Was die Generalanwältin außerdem übersieht: üblicherweise waren die Fondsinitiatoren Gründungsgesellschafter eines jeden dieser vielen Fonds, die Ende der 80iger/Anfang der 90iger Jahre des letzten Jahrhunderts in Deutschland aufgelegt wurden und in die gerade die Leistungsträger unserer Gesellschaft einen Teil ihres Kapitals investierten, vor allem in Berlin. Ein Großteil dieser Fonds ist finanziell am Ende.

Die Fondsinitiatoren haben sich eine „goldene Nase“ verdient und längst aus den Fonds zurückgezogen, während die Anleger weiterhin die ruinösen Lasten tragen sollen. Auch unter diesem Aspekt greifen die Ausführungen der Generalanwältin zu kurz. Sie meint, kein einzelner Anleger solle seine Rechte gegen die anderen Anleger, also gegen seine Mitgesellschafter, durchsetzen können.

Die Stellungnahme der Bundesregierung zu dieser, eine Vielzahl von Verbrauchern existentiell betreffende Rechtsfrage ist ein weiteres Mal, wie bereits in der „Heininger“-Sache, völlig unbefriedigend.

Sie meint sogar, die Richtlinie 85/577 wolle den Verbraucher zwar vor einem übereilten Vertragsabschluß schützen, nicht jedoch allgemein vor Investitionen, die sich „im Nachhinein“ als wirtschaftlich ungünstig erwiesen. Auch von dort erhalten die Verbraucher also wieder einmal nur Steine statt Brot.

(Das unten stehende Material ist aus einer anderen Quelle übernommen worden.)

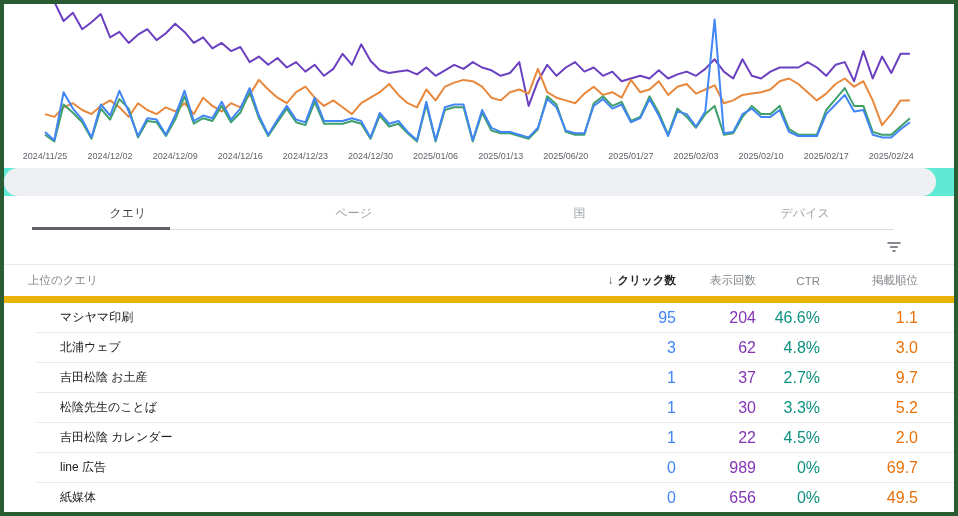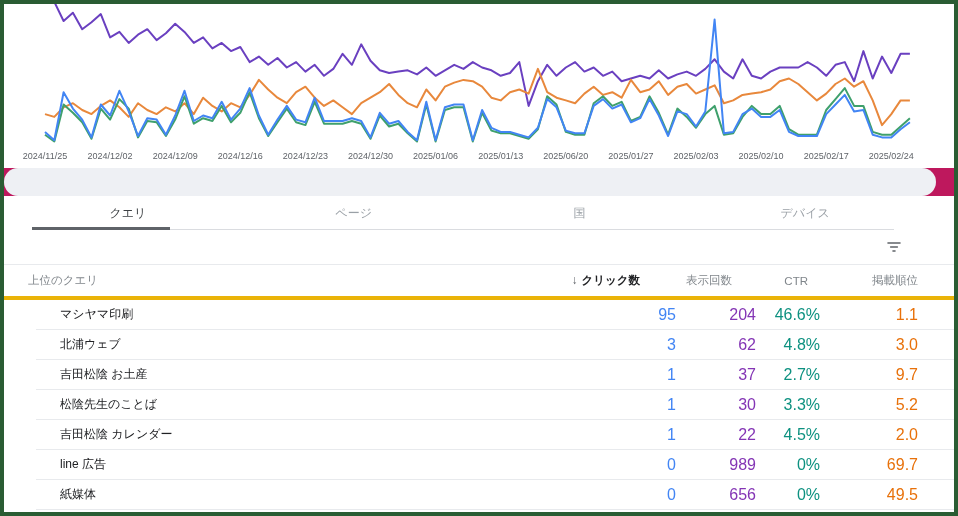--- a/index.html
+++ b/index.html
@@ -5,7 +5,7 @@
   html,body{margin:0;padding:0;background:#fff;}
   .screen{
     position:relative;width:958px;height:516px;box-sizing:border-box;
-    border:4px solid #2a5c33;background:#be185d;overflow:hidden;
+    border:4px solid #2a5c33;background:#5eead4;overflow:hidden;
     font-family:"Liberation Sans",sans-serif;color:#202124;
   }
   

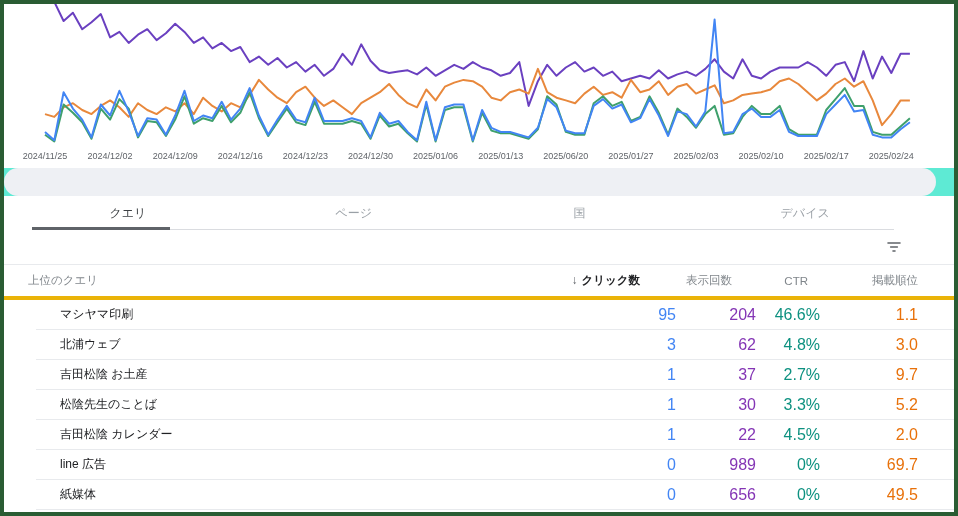--- a/index.html
+++ b/index.html
@@ -32,7 +32,7 @@
   .tab-underline{position:absolute;left:-7px;bottom:-1px;width:138px;height:3px;background:#5f6368;}
   .toolbar{height:34px;border-bottom:1px solid #e8eaed;position:relative;}
   .filter-btn{position:absolute;right:52px;top:9px;width:16px;height:16px;cursor:pointer;}
-  .thead{display:flex;align-items:center;height:31px;border-bottom:4px solid #eab308;padding:0 36px 0 24px;gap:12px;}
+  .thead{display:flex;align-items:center;height:31px;border-bottom:7px solid #eab308;padding:0 36px 0 24px;}
   .th-query{flex:1;font-size:11.5px;color:#80868b;}
   .col0{width:100px;} .col1{width:80px;} .col2{width:64px;} .col3{width:98px;}
   .th-num{font-size:11.5px;color:#80868b;text-align:right;white-space:nowrap;}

Einzig die EU-Kommission scheint die wahre Problematik erkannt zu haben:

Sie verlangt, der nationale Gesetzgeber müsse eine mit dem Gemeinschaftsrecht im Einklang stehende Lösung finden, wenn ein Widerruf des Verbrauchers nachteilige Folgen für die übrigen Gesellschafter oder die Gläubiger dieser Gesellschaft bürgerlichen Rechts habe. Der nationale Gesetzgeber könnte beispielsweise vorsehen, daß der Initiator der Gesellschaft den Anteil des widerrufenden Gesellschafters übernehme. Dies ist zwar sachgerecht, würde aber dem laufenden Verfahren und den übrigen, sich noch in der "Warteschleife" befindlichen Verfahren nichts bringen. Da muß schon das Urteil selbst für eine derartige Auslegung der Verbraucherschutzregel sorgen.

Die deutschen Verbraucher müssen nun auf die Sachkompetenz des EuGH vertrauen, der sich nicht an den völlig abwegigen Schlußanträgen der Generalanwältin orientieren sollte.